Robinhood Crypto Trading App Boosts Its HackerOne Bug Bounty Rewards
Robinhood Increases Bug Bounty Reward to $50,000
Recently, the security lead of stock and crypto trading of Robinhood, Karthik Rangaraja, has announced that the platform has increased the prizes for its bounty program. Now, the top prize is $50,000 USD. The post has also been used to clarify some aspects of eligibility and rules of the bounty program.
News About The Bounty Program
On the Robinhood news bounty program, you can get anywhere between $100 and $50,000 USD as rewards for your efforts as a bounty hunter. Most of the higher prizes are for coding. A remote code execution can get you between $25,000 and $50,000 USD. A significant accounting manipulation of SQL is worth from $15,000 to $25,000 USD. The smallest bounty is now $100 USD, which is given for redirects.

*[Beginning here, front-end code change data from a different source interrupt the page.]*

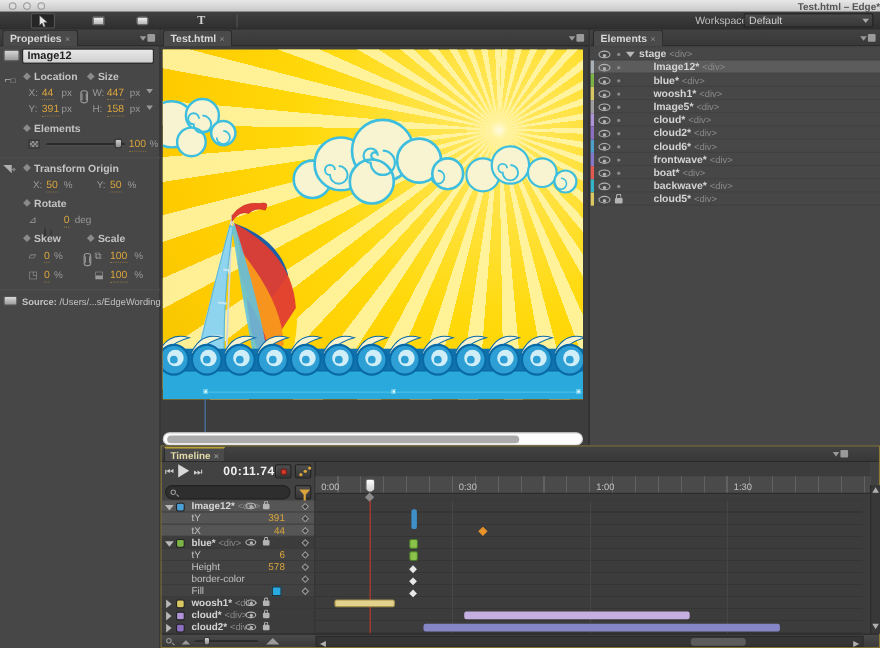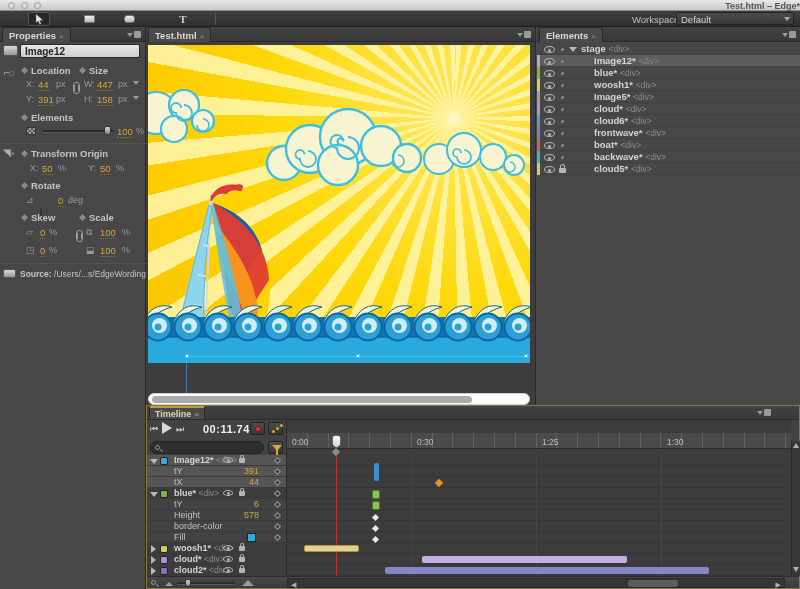--- a/index.html
+++ b/index.html
@@ -369,6 +369,12 @@
         <span class="el-name" style="left:57px"><span>cloud*</span> <span class="el-tag">&lt;div&gt;</span></span>
       </div>
       <div class="el-row">
+        <span class="el-strip" style="background: rgb(141, 111, 192);"></span>
+        <span class="icon-eye"></span>
+          <span class="icon-dot"></span>
+        <span class="el-name" style="left:57px"><span>cloud2*</span> <span class="el-tag">&lt;div&gt;</span></span>
+      </div>
+      <div class="el-row">
         <span class="el-strip" style="background: rgb(79, 160, 200);"></span>
         <span class="icon-eye"></span>
           <span class="icon-dot"></span>

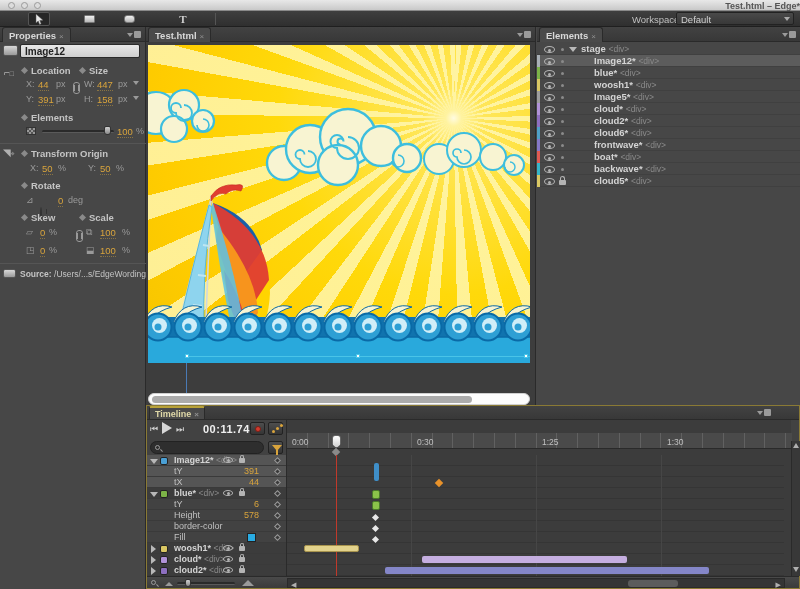--- a/index.html
+++ b/index.html
@@ -505,7 +505,7 @@
       <div class="abs ruler">
         <span class="ruler-lbl" style="left:5px">0:00</span>
         <span class="ruler-lbl" style="left:130px">0:30</span>
-        <span class="ruler-lbl" style="left:255px">1:25</span>
+        <span class="ruler-lbl" style="left:255px">1:00</span>
         <span class="ruler-lbl" style="left:380px">1:30</span>
       </div>
       <div class="abs track-rows"></div>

Other rewards include other cross site scripting and cross site request forgery ($500 to $5,000 USD), sensitive data exposure ($2,500 to $5,000 USD) and significant authentication or authorization bypass ($10,000 to $20,000 USD).
The officer of the company stated that the eligible vulnerabilities and rewards could change over time, so you should keep paying attention. Also, any bugs that can be found on the HackerOne page of Robinhood will also be rewarded. The reason why the company raised the bounties was to become a target for popular security experts that could help to find more bugs.
According to Karthik Rangaraja, the types of reports that the company wanted were not 100% clear in the past and that caused some problems, o the company is eager to sort these mistakes by being more clear and specific about what it wants.
You can read the full details on the bug bounty program here.
The cryptocurrency market is currently filed with companies that are trying to engage their communities and to build around their criticism. Bounty hunts are a great way to do it. EOS, one of the largest blockchains in the market right now, is reported to have paid $10,000 USD to a single developer who found bugs in the system.
These programs are important not only to create a sense of community and to improve the products, but as an important way to get feedback at the same time that critical errors can be fixed before they become a major nuisance.
However, not all companies are following this line. BitFi Wallet, a company supported by John McAfee, claims that it is unhackable and it is reported to threaten people who send bug reports to the company or that have hacked the system. McAfee has been openly criticizing and mocking people who have found out bugs and loopholes in the wallet.
Fortunately, many companies are not like BitFi and are more reliable, open to criticism and actually respect their community instead of being arrogant. That shows a lot of what the core values of a company are.